Some Rowing Basics
Rowing is a total body workout. Rowing only looks like an upper body sport. Although upper body strength is important, the strength of the rowing stroke comes from the legs. Rowing is one of the few athletic activities that involves all of the body’s major muscle groups. It is a great aerobic workout, in the same vein as cross-country skiing, and is a low-impact sport on the joints. Rowers are probably the world’s best athletes. Rowing can look graceful, elegant, and sometimes effortless when done well. Don’t be fooled. The sport demands endurance, strength, balance, mental discipline, and an ability to continue on when your body is demanding that you stop.
Athletes are identified by their position in the boat. The athlete sitting in the bow, the part of the boat that crosses the finish line first, is the bow seat or No. 1 seat. The person in front of the bow is No. 2, then No. 3 and so on. The rower closest to the stern that crosses the finish line last is known as the stroke. The stroke of the boat must be a strong rower with excellent technique, as the stroke is the person who sets the rhythm of the boat for the rest of the rowers.
Sweep (like a broom) and Sculling
There are two basic types of rowing, sweep rowing and sculling. In sweep rowing, athletes hold one oar with both hands. In sculling, the athletes have two oars, one in each hand.

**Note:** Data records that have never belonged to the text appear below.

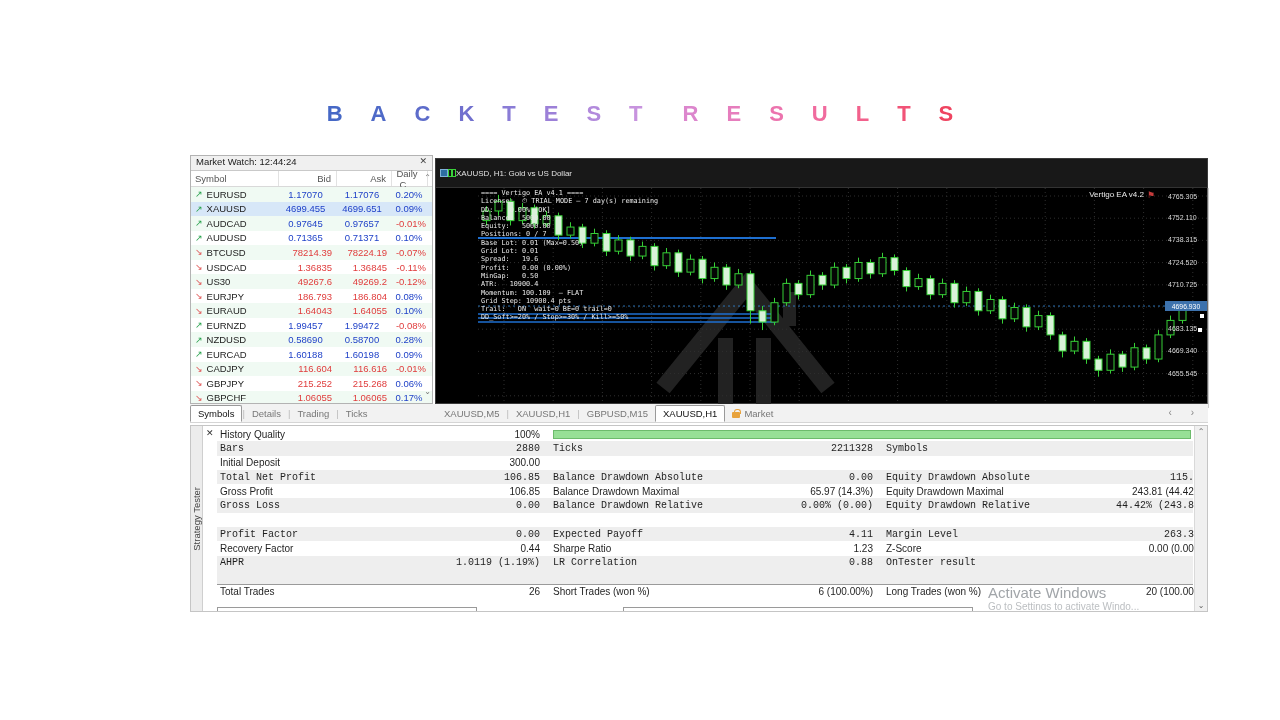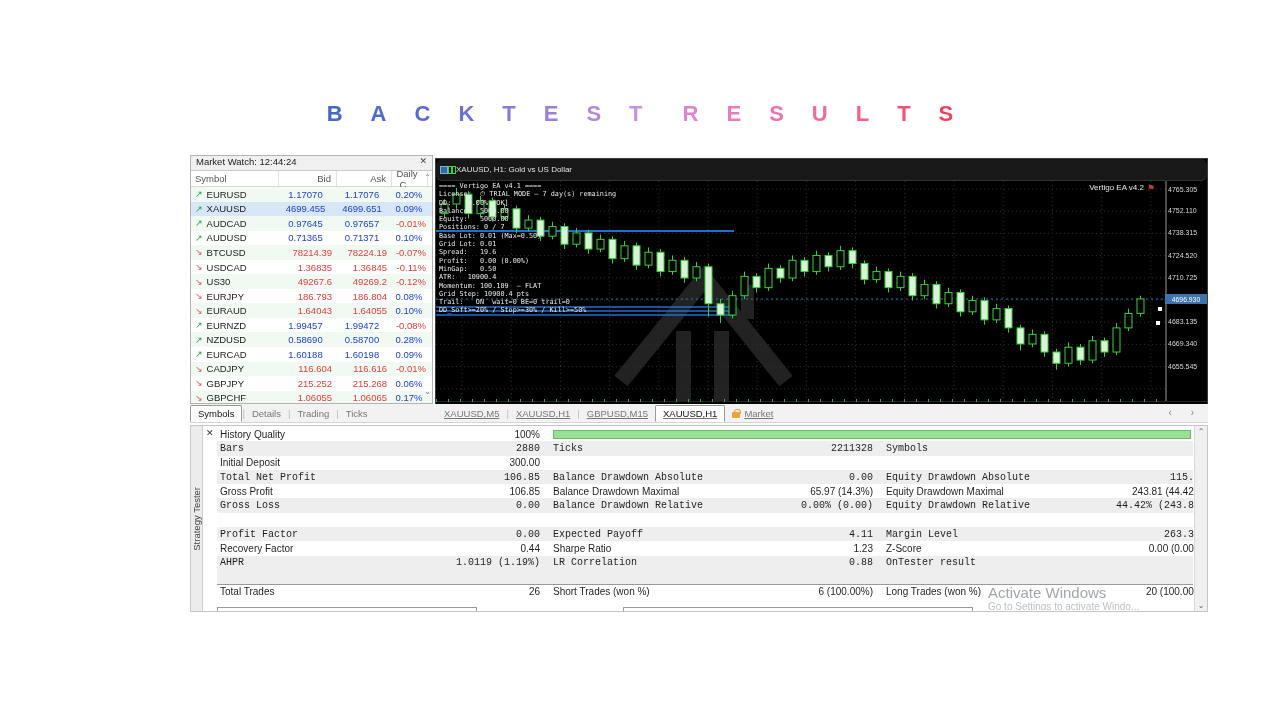"XAUUSD, H1: Gold vs US" .chart-titlebar { border-radius: 6px -> none; height: 22px -> 29px }
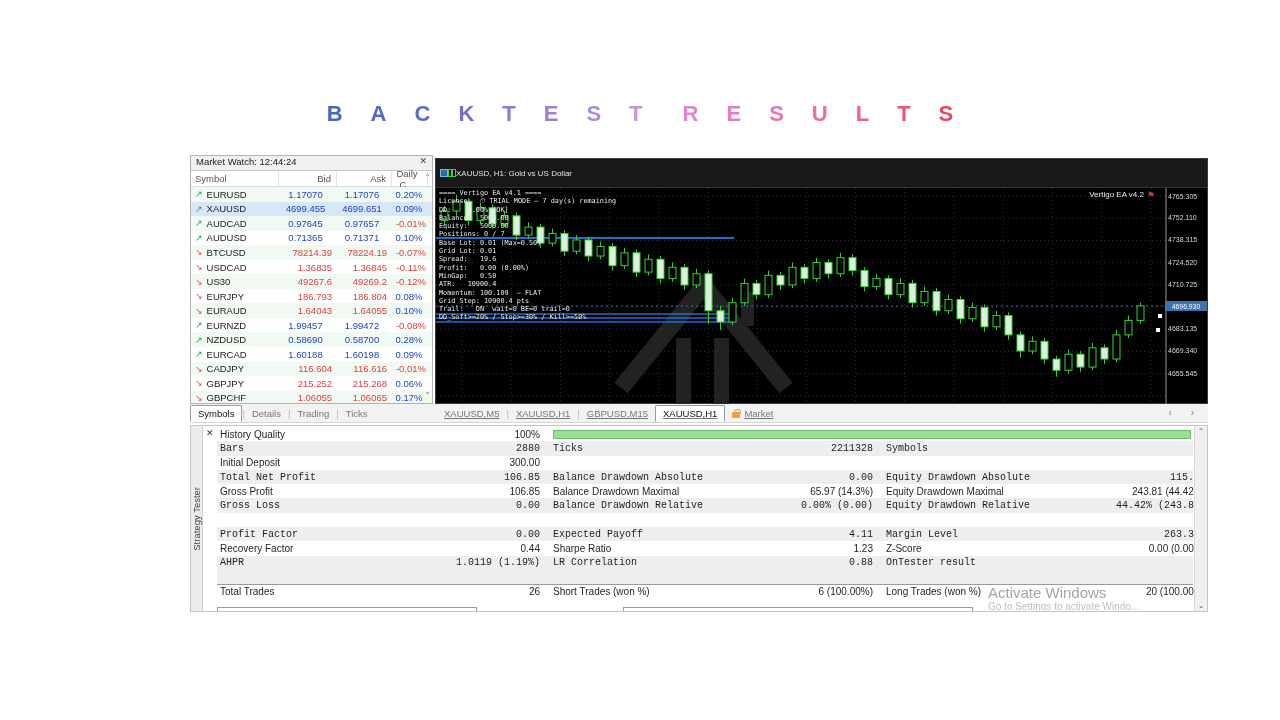"==== Vertigo EA v4.1 ====" .chart-body { margin-left: none -> 42px }
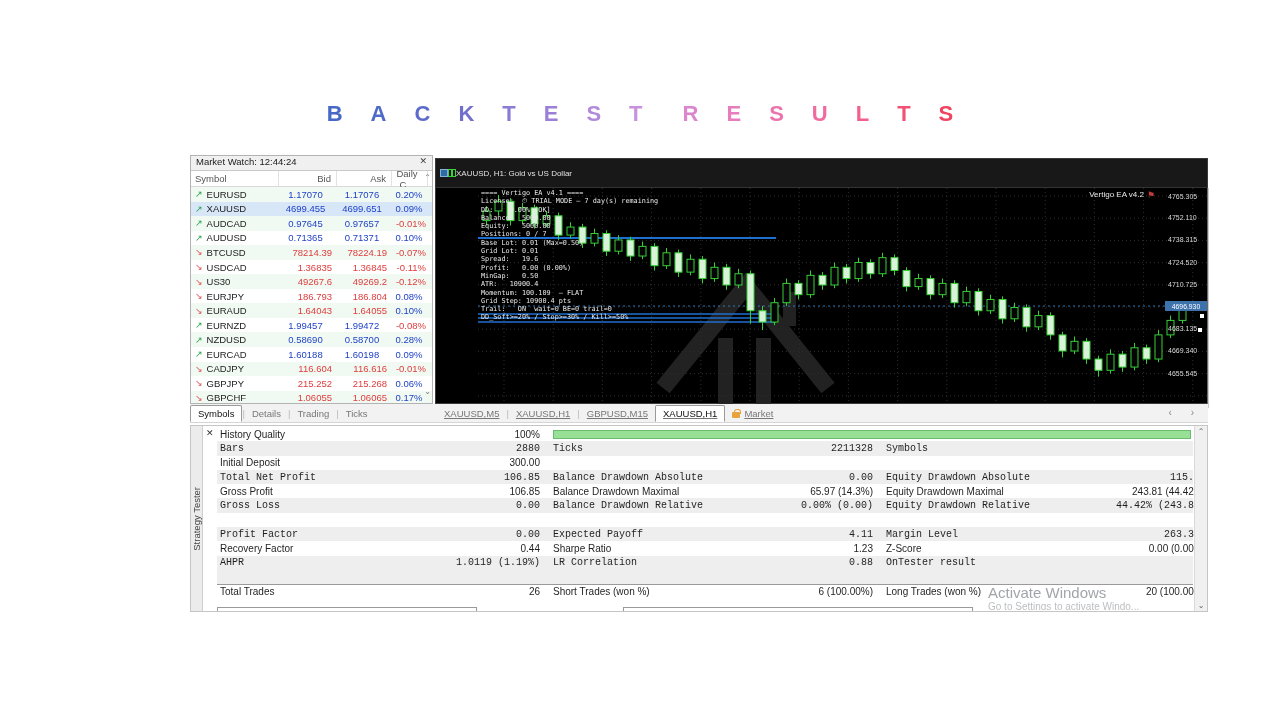"XAUUSD,M5" .chart-tabs { text-decoration: underline -> none }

The crew that’s making it look easy is most likely the one doing the best job. When watching a race, look for a continuous, fluid motion from the rowers; synchronization in the boat; clean catches, i.e. oars entering the water with little splash; and the boat with the most consistent speed. Lanes usually are numbered from left to right and from one to six when facing the starting line. Binoculars help the viewer identify distant boats, a collapsible chair helps make a long day more comfortable, and this booklet will help a first time observer understand what is going on.
Sweep rowers come in pairs (2s), fours (4s), and eights (8s). Scullers row in singles (1x), doubles (2x), and quads (4x). Sweep rowers may or may not carry a coxswain (cox-n), the person who steers the boat and serves as the on-the-water coach. All eights have coxswains, but pairs and fours may or may not. In all sculling boats and sweep boats without coxswains, a rower steers the boat by using a rudder moved with the foot.
Today’s rowing boats are called shells, and they’re made of lightweight carbon fiber. The smallest boat on the water is the single scull, which is only 27-30 feet long, a foot wide, and approximately 30 pounds. Eights are the largest boats at 60 feet and a little over 200 pounds. Rowers use oar to propel their shells. Sweep oars are longer than sculling oars, typically with carbon fiber handles and rubber grips (although some sweepers still prefer wooden handles). Sculling oars are almost never wood.
Rowers are categorized by sex, age, and weight. Events are offered for men and women, as well as for mixed crews containing an equal number of men and women. There are junior events for rowers 18 or under or who spent the previous year in high school, and there are masters’ events for rowers 27 and older. There are two weight categories: lightweight and open weight.
Rowers speak in terms of strokes per minute (SPM), literally the number of strokes the boat completes in a minute’s time. The stroke rate at the start is high and then “settles” to a race cadence typically in the 30s. Crews sprint to the finish, taking the rate up once again. Crews may call for a “Power 10” during the race – a demand for the crew’s most intense 10 strokes.
Teamwork is number one. Rowing isn’t a great sport for athletes looking for MVP status. It is, however, teamwork’s best teacher. The athlete trying to stand out in an eight will only make the boat slower. The crew made up of individuals willing to sacrifice their personal goals for the team will be on the medal stand together. Winning teammates successfully match their desire, talent, and blade work with one another.